Tras jubilarse, el hombre que siempre había gustado del bricolaje compraba kits de carpintería. Podía hacer cualquier cosa que se propusiera.
A las diez de la mañana de un lunes gris y frío llegó a casa con un paquete grande.
—¿Qué es esta vez? —le preguntó su mujer al verlo entrar por la puerta.
—Ven —le dijo él, dejando la carga en la entrada y cogiéndola de la mano hasta el salón. Todos los muebles estaban arrinconados contra la pared. La sentó en un butacón y él se sentó en otro. La miró.
—Tengo las horas contadas.
Ella abrió los ojos como platos y rompió a llorar. Al rato, cuando los sollozos se iban ahogando pudo preguntar:
—¿Cuándo?
—Mañana a primera hora.
Ella lloró más fuerte. Paró. Le increpó con ira:
—¡Tú prometiste que ni la muerte nos separaría!
—Lo sé.
Él se levantó y arrastró el paquete.
—Es un kit para construir un ataúd. Es lo más práctico.
Sin poder soportar lo triste que se sentía la mujer, se marchó al dormitorio negando con la cabeza.

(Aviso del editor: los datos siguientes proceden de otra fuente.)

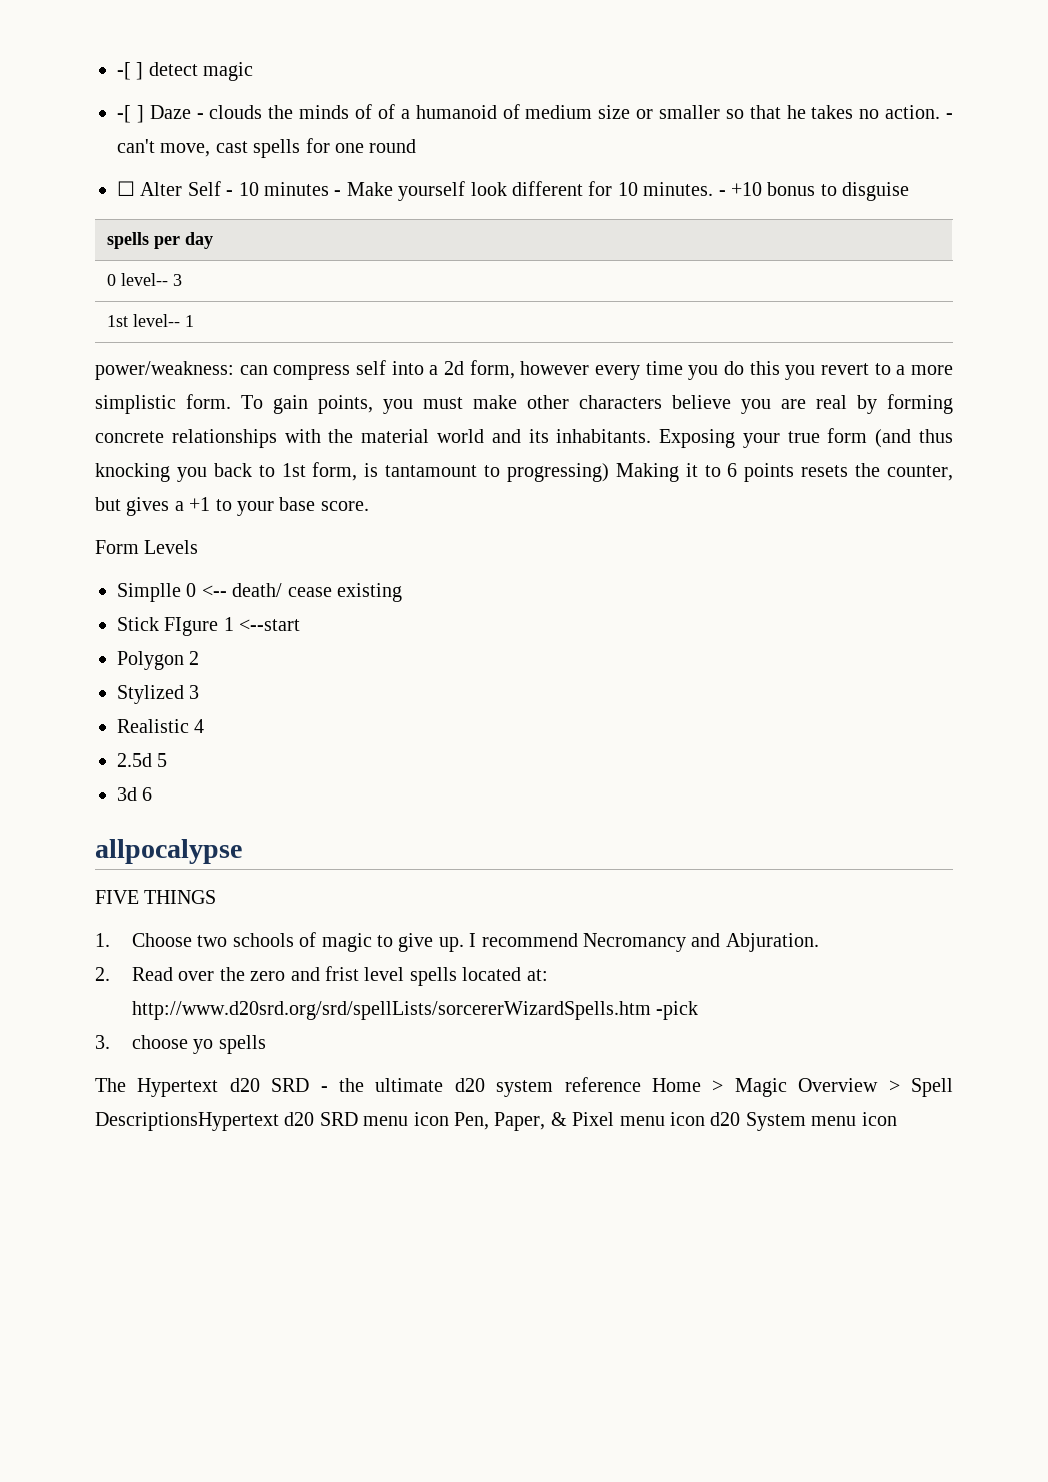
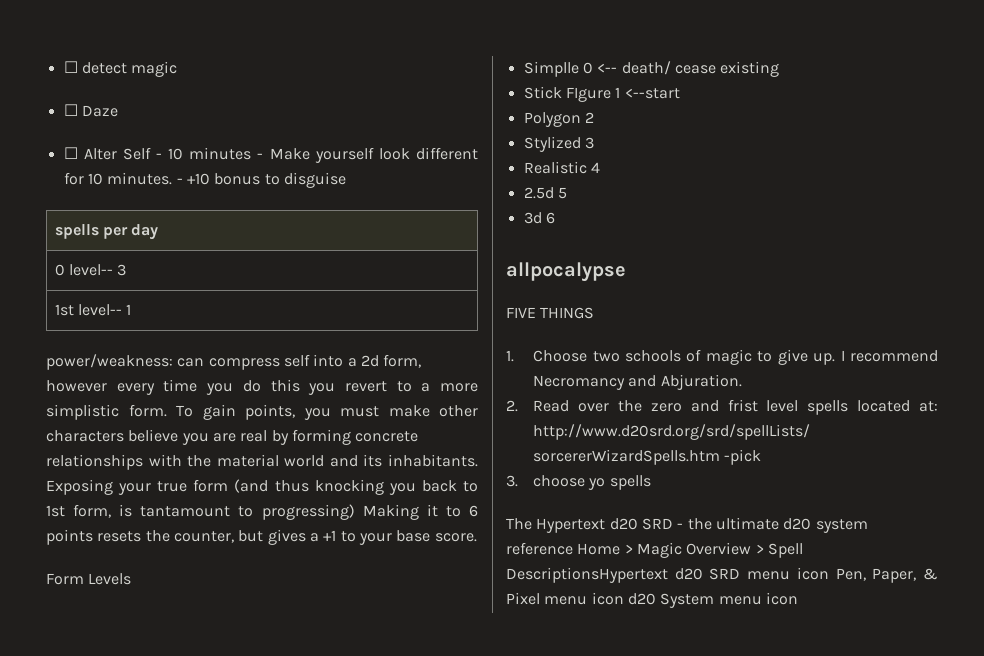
[117,62,144,80] -[ ] -> [63,61,78,73] ☐
[117,105,144,123] -[ ] -> [63,104,78,116] ☐
[196,104,954,119] [117,138,417,158] - clouds the minds of of a humanoid of medium size or smaller so that he takes no action. - can't move, cast spells for one round -> (118, 111) none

Sobre el suelo el hombre dispuso los tablones de pino, las sogas, los tornillos y la cola. Armó la caja siguiendo las instrucciones. Solo le llevo unas pocas horas. Colocaba la ropa de algodón en el interior cuando regresó la mujer.
—¿Cómo lo ves? —preguntó él.
—Enorme. ¿No te habrás equivocado al pedirlo?

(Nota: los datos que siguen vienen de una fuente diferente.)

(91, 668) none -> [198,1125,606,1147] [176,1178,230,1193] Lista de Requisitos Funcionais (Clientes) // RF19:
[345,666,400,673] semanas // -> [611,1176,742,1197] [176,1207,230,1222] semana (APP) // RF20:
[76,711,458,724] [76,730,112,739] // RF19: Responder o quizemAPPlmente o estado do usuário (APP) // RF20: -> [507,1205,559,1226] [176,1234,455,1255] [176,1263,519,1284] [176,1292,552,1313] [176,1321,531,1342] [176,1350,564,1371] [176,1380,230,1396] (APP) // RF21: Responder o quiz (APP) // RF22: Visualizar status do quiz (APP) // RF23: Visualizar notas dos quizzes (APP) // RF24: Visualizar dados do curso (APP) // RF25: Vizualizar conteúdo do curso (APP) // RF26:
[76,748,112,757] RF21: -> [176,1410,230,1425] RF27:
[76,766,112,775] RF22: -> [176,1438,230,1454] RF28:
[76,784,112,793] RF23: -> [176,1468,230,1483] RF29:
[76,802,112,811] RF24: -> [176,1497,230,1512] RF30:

Ahuecó con unas palmaditas la almohada y se irguió hacia ella.
—Te pido perdón —le dijo.
La mujer apretó los labios. El hombre añadió:
—Robé en el banco donde trabajaba… mucho dinero.

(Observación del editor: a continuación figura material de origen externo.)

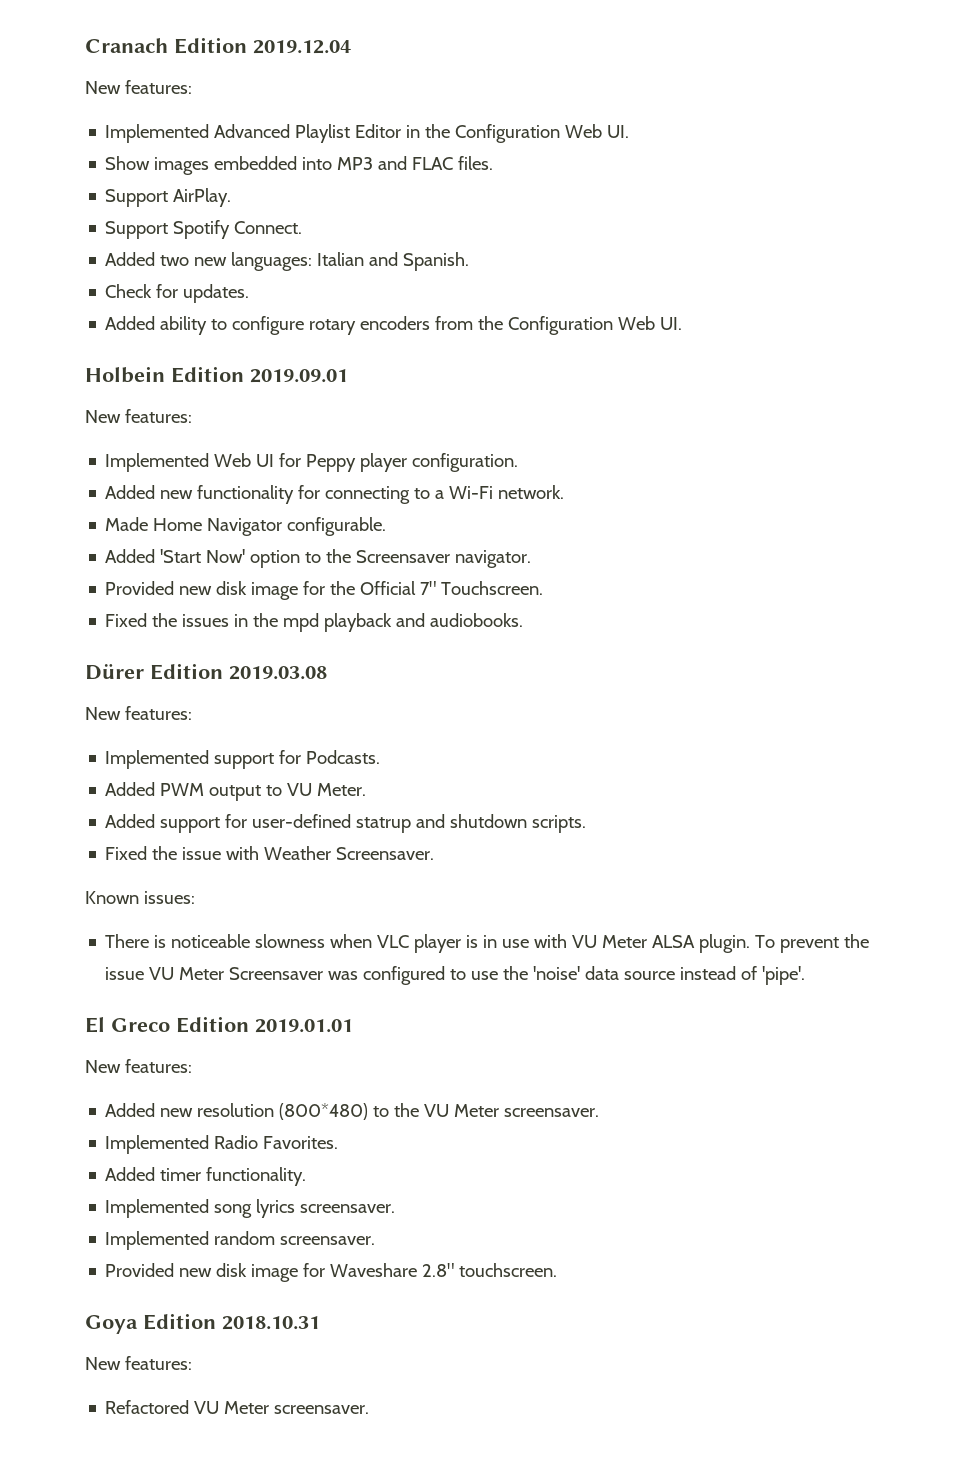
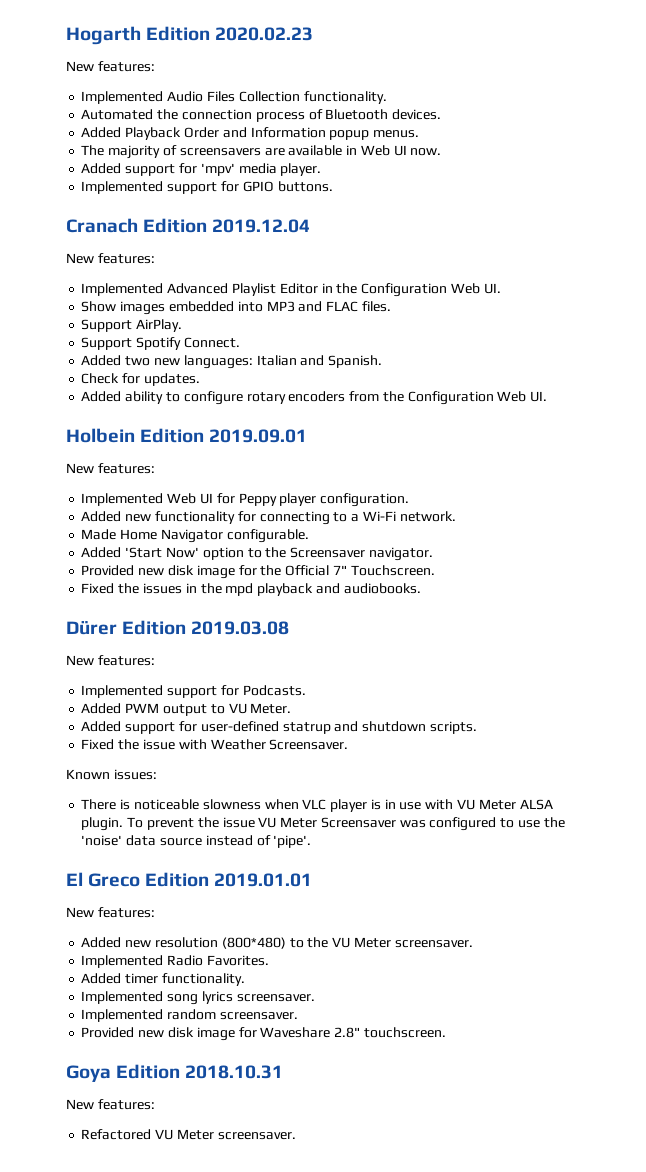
(85, 45) none -> [66,26,314,45] [66,61,155,72] [81,91,387,104] [81,109,442,122] [81,127,420,140] [81,145,442,159] [81,163,322,176] [81,181,333,194] Hogarth Edition 2020.02.23 // New features: // Implemented Audio Files Collection functionality. // Automated the connection process of Bluetooth devices. // Added Playback Order and Information popup menus. // The majority of screensavers are available in Web UI now. // Added support for 'mpv' media player. // Implemented support for GPIO buttons. //

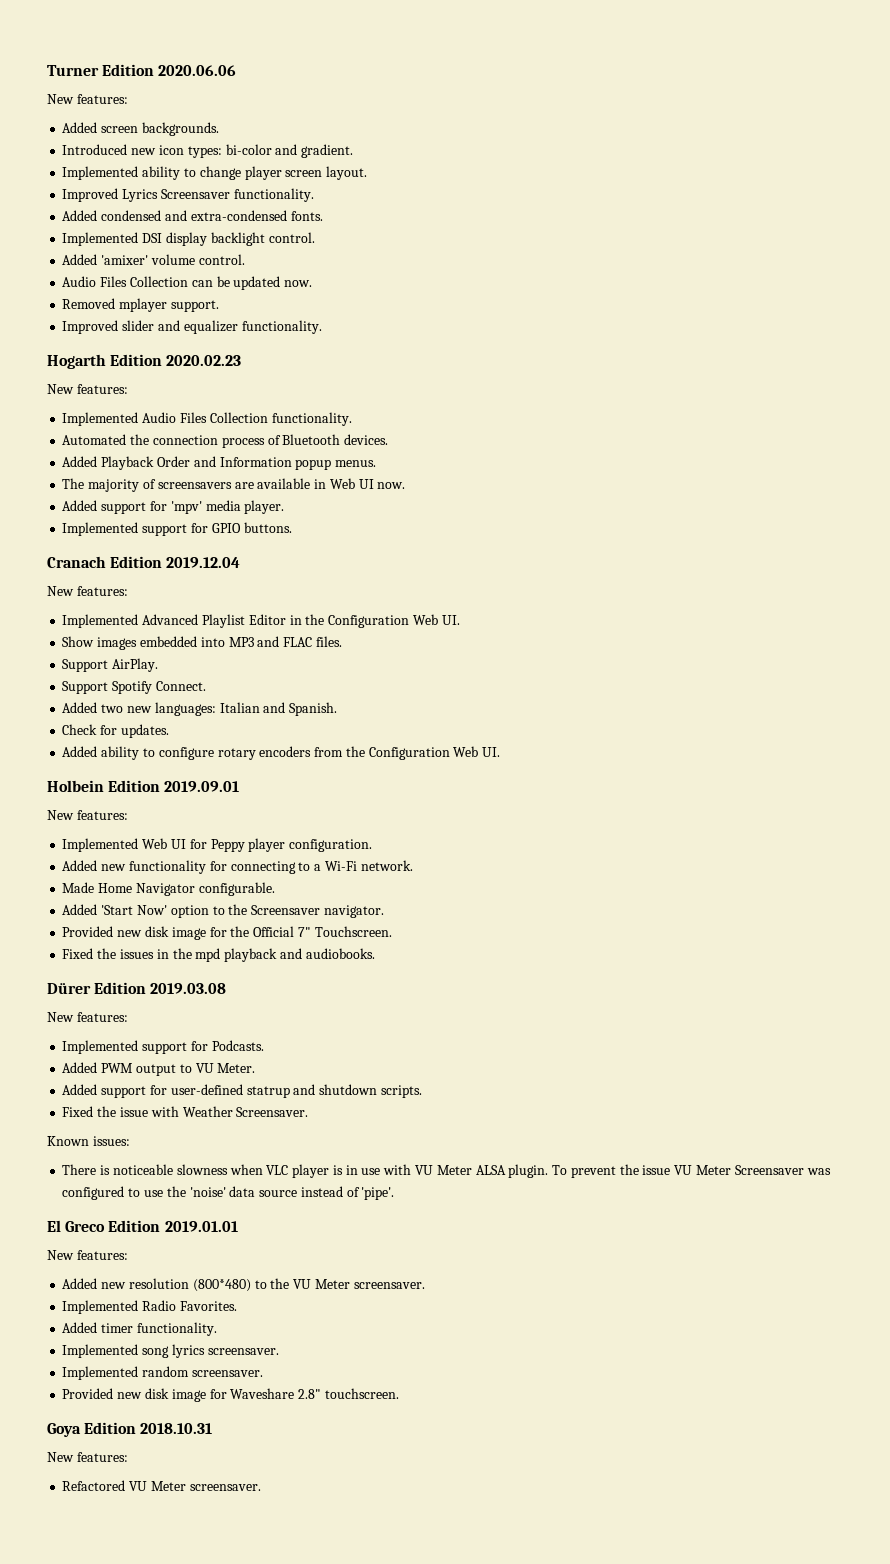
(66, 35) none -> [47,64,237,76] [47,94,128,104] [62,122,219,136] [62,144,354,158] [62,166,368,180] [62,188,314,202] [62,210,323,221] [62,232,315,246] [62,254,245,265] [62,276,313,290] [62,298,219,312] [62,320,322,334] Turner Edition 2020.06.06 // New features: // Added screen backgrounds. // Introduced new icon types: bi-color and gradient. // Implemented ability to change player screen layout. // Improved Lyrics Screensaver functionality. // Added condensed and extra-condensed fonts. // Implemented DSI display backlight control. // Added 'amixer' volume control. // Audio Files Collection can be updated now. // Removed mplayer support. // Improved slider and equalizer functionality. //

Ella se llevó la mano al corazón.
—He matado al gato.
Ella sintió una gran explosión en el pecho.
—Y tengo tres hijos ilegítimos.
Al instante la mujer murió de un infarto cardiaco. Tenía el órgano débil.
El hombre recogió su cuerpo del suelo. Con cuidado la acostó en el ataúd y le cerró los ojos. Se tumbó a su lado. Finalmente, a primera hora de la mañana expiró con los ojos abiertos. Pensarías que vio al gato saltar dentro del féretro, pero no lo vio.